Tyre Information: Tyres, Tyre Wear and Legislation on Tread Depths
Why are tyres so important?
When you're driving - whatever the speed or conditions - your only contact with the road are the four postcard size 'footprints' of your tyres.
Statistics show that almost half of all car accidents are caused when a car skids - tyres are your vital link with the road and it pays to have the best fitted by our professional, qualified Tyre fitters.
What function does the tyre tread perform?
The purpose of the tread on tyres is to allow the tyre to grip in the wet.
Huge volumes of water on the surface of the road have to be squeezed out by the tread grooves.
For example, at 60mph, with a water depth of only 3mm, the tyre has to clear over 2 gallons of water per second!
And 3mm of water on a rainy day is not unusual. In rain puddles, you will often find as much as 8 to 10mm.
If this water is not rapidly dispersed, the tyre will begin to "aquaplane" - a sheet of water builds up between the tyre and the road - and the tyre loses all contact with the surface of the road.
This is exceedingly dangerous. The capacity to disperse water is drastically reduced with low and worn tread depth - so carefully monitor the depth of tread on your tyres - YOUR LIFE could depend on it.
What is the legal limit?
The law demands that tyres have a tread depth of 1.6mm in a continuous band around the centre three quarters of the tyre.
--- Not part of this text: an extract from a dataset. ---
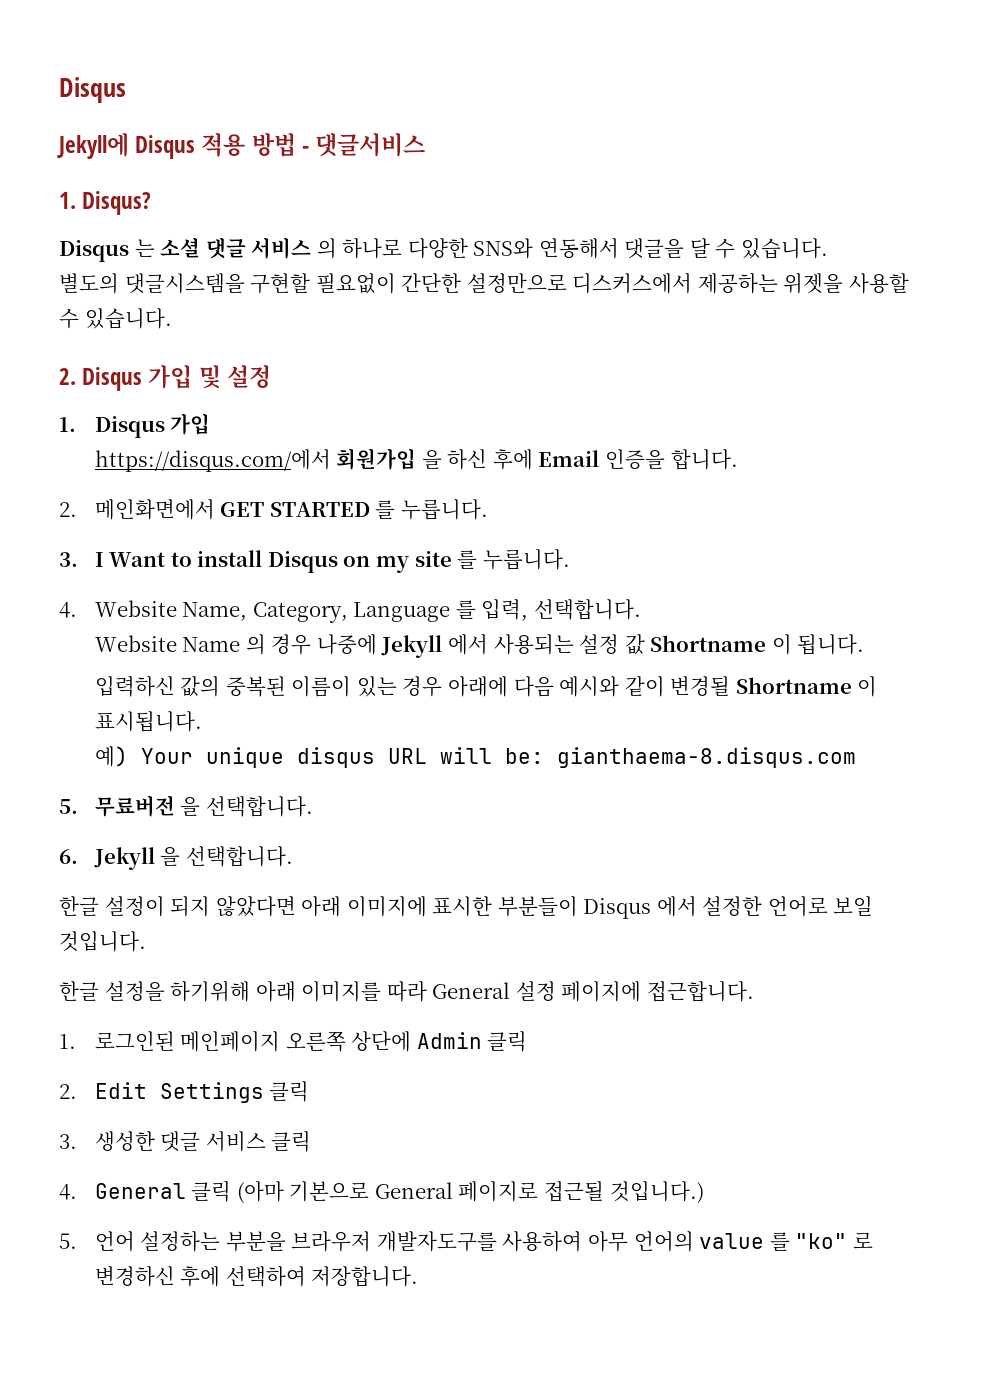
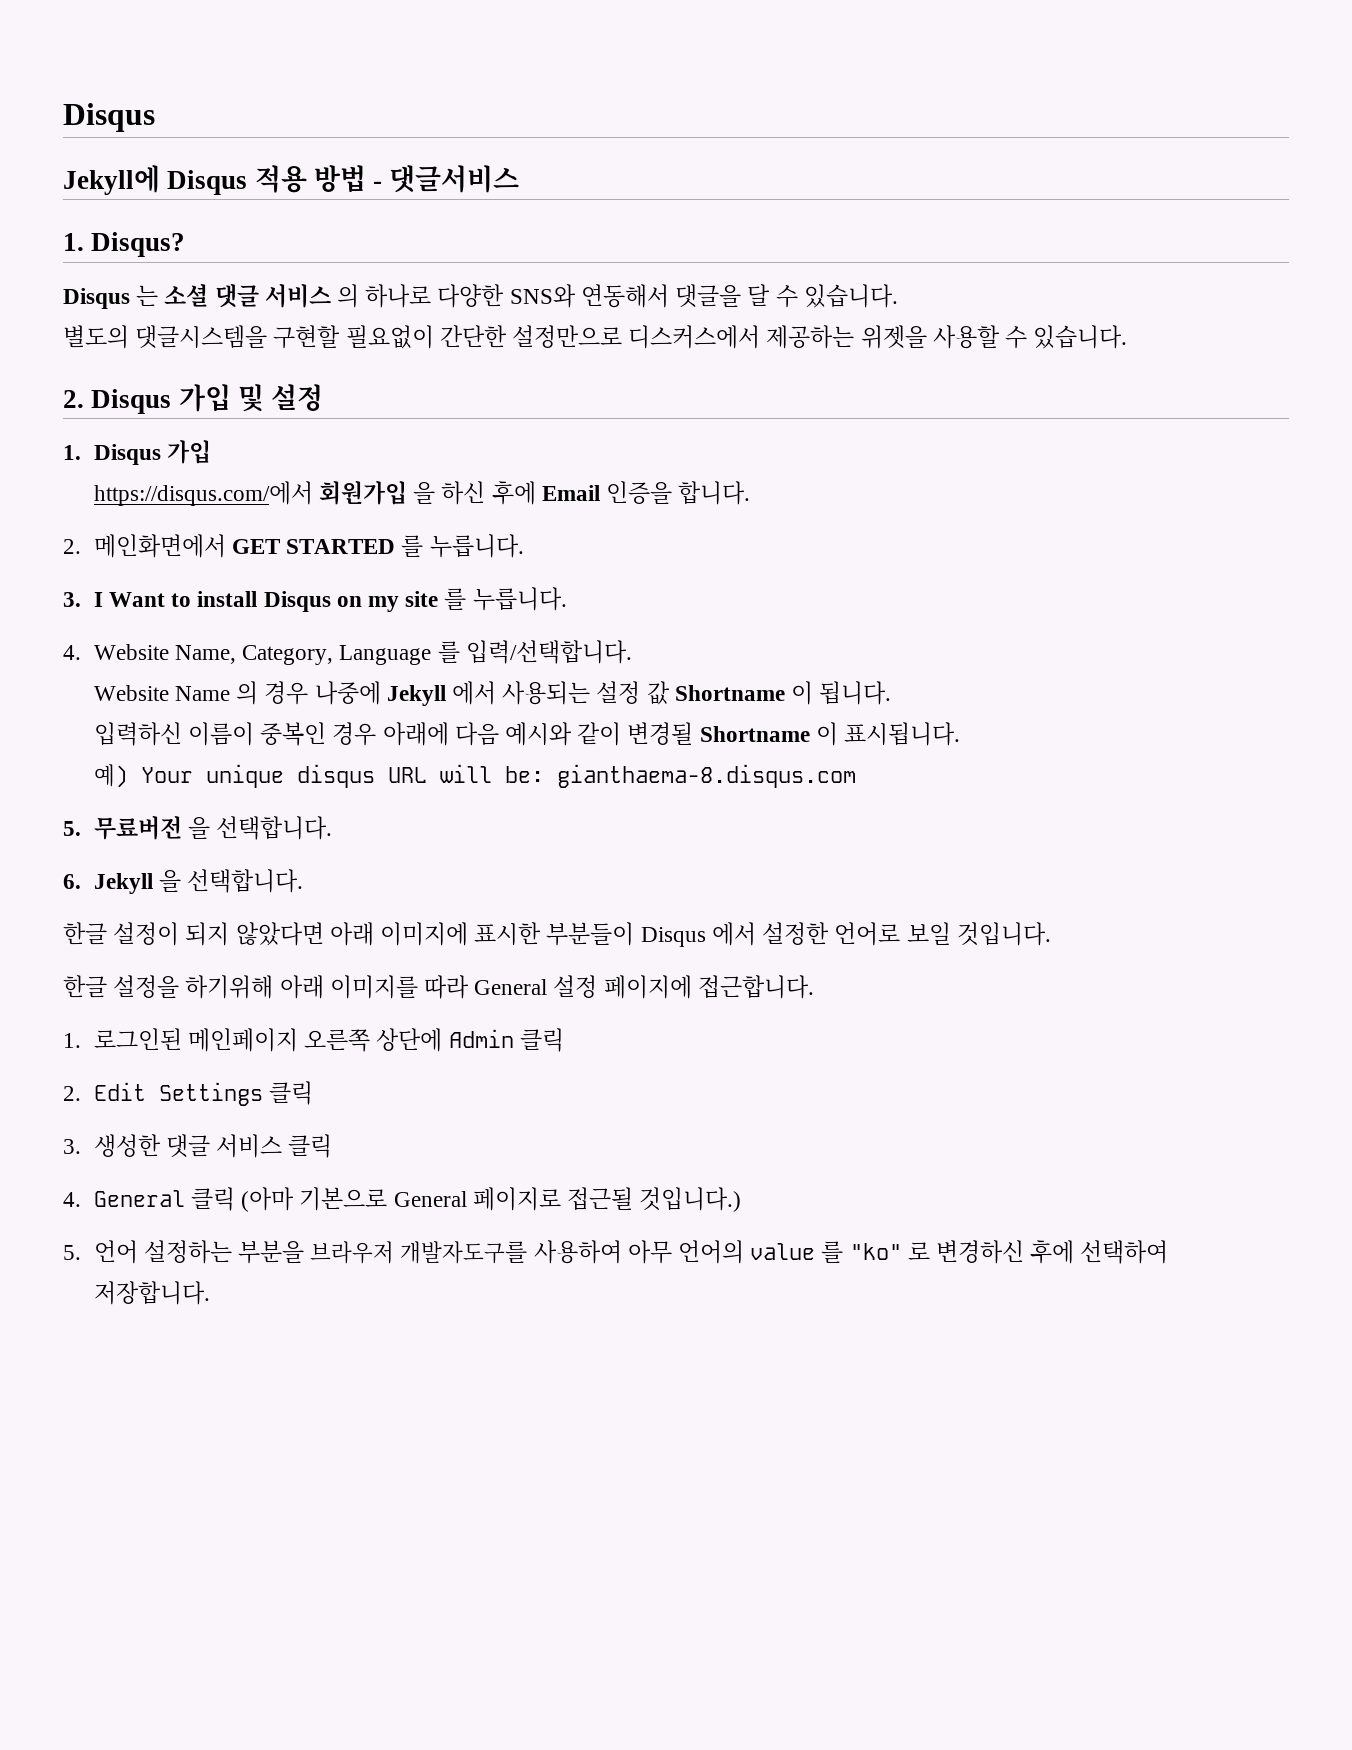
[481,599,642,621] 입력, 선택합니다. -> [465,640,632,664] 입력/선택합니다.
[180,676,397,697] 값의 중복된 이름이 있는 -> [187,722,327,746] 이름이 중복인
Cuts, breaks and abrasions to the tyre casing can penetrate deep into the inner fabric of the tyre and can be extremely dangerous - capable of causing high speed blow-outs.
However, penetration of the tread by a nail or shard of glass or metal can often be safely repaired.
Puncture repairs should be carried out in accordance with BSAUl59 regulations. Only a special vulcanised plug patch should be used which repairs the tyre to the required standard.
Puncture Repairs are allowed in the area marked 'T'
Don't ever let anyone else attempt to repair your tyre to a lesser standard - it could prove fatal in the event of the repair failing at speed.
The main points of the BSAUI59 regulations are:
Tyres can only be repaired in the area marked 'T'.
There is no limit to the amount of repairs that can be carried out, as long as the puncture repair patches do not overlap
NOTE: NEVER FIT AN INNER TUBE WITH A TUBELESS TYRE EXCEPT ON A TUBE TYPE WHEEL
Tyre Information: Repairing Punctures
Tyre Information: Pressure, Valves and Balancing
It is very important to keep your tyres at the correct pressure.
Wrongly inflated tyres will greatly shorten your tyres' life, and could make your car dangerous to drive.
Check every two weeks - including the spare - and only check when the tyres are cold, as the pressures increase after the car has been run due to the air inside warming up.
If you have a heavy load - for example before going on holiday - check your handbook and increase tyre pressures as per manufacturers' recommendations.
Remember to reduce the pressures after removing the heavy load.
What is wheel balancing?
To ensure your tyre tread remains in constant contact with the road, the wheel and tyre have to be correctly balanced.
Imagine your vehicle is raised off the ground and the wheel spun by hand, an unbalanced wheel would always stop at the same point - with the heavier imbalance being at the bottom of the wheel.
On the road, wheel imbalance can lift the tyre from contact with the road creating vibration through the steering wheel and causing problems with steering and braking. Damage to the suspension, wheel bearings and steering components can occur if the imbalance is left unattended.
Incorrect wheel balance is easily corrected by using a computerised electronic wheel balancer to measure the imbalance, and then by adding small metal weights to even things up.
What is wheel alignment or ‘tracking’?
Every car has a specific steering track setting for its front wheels. If the setting becomes upset, by striking a kerb or hitting a pothole or simply by wear and tear - tyre wear can become rapid.
Incorrect wheel alignment becomes obvious when either the inner or the outer edge of the tyres becomes unevenly worn or a "feathering" effect becomes noticeable.
If you suspect your alignment has been disturbed – ask to have it checked by your Tyre Shopper technician. In any case, have it checked every 6,000 miles or when tyres or steering components have been changed.
Why should the valve be replaced?
The tyre valve is the most neglected and overlooked component within the wheel and tyre assembly, yet an efficient valve is crucial to the safe operation of the tyre.
Wear on the valve seal; damaged screw threads, dirt and grit in the valve itself can all lead to a dangerous failure of the tyre at speed.
Even a poorly sealed valve can cause constant under inflation of the tyre, which will reduce the life of your tyre by 25%.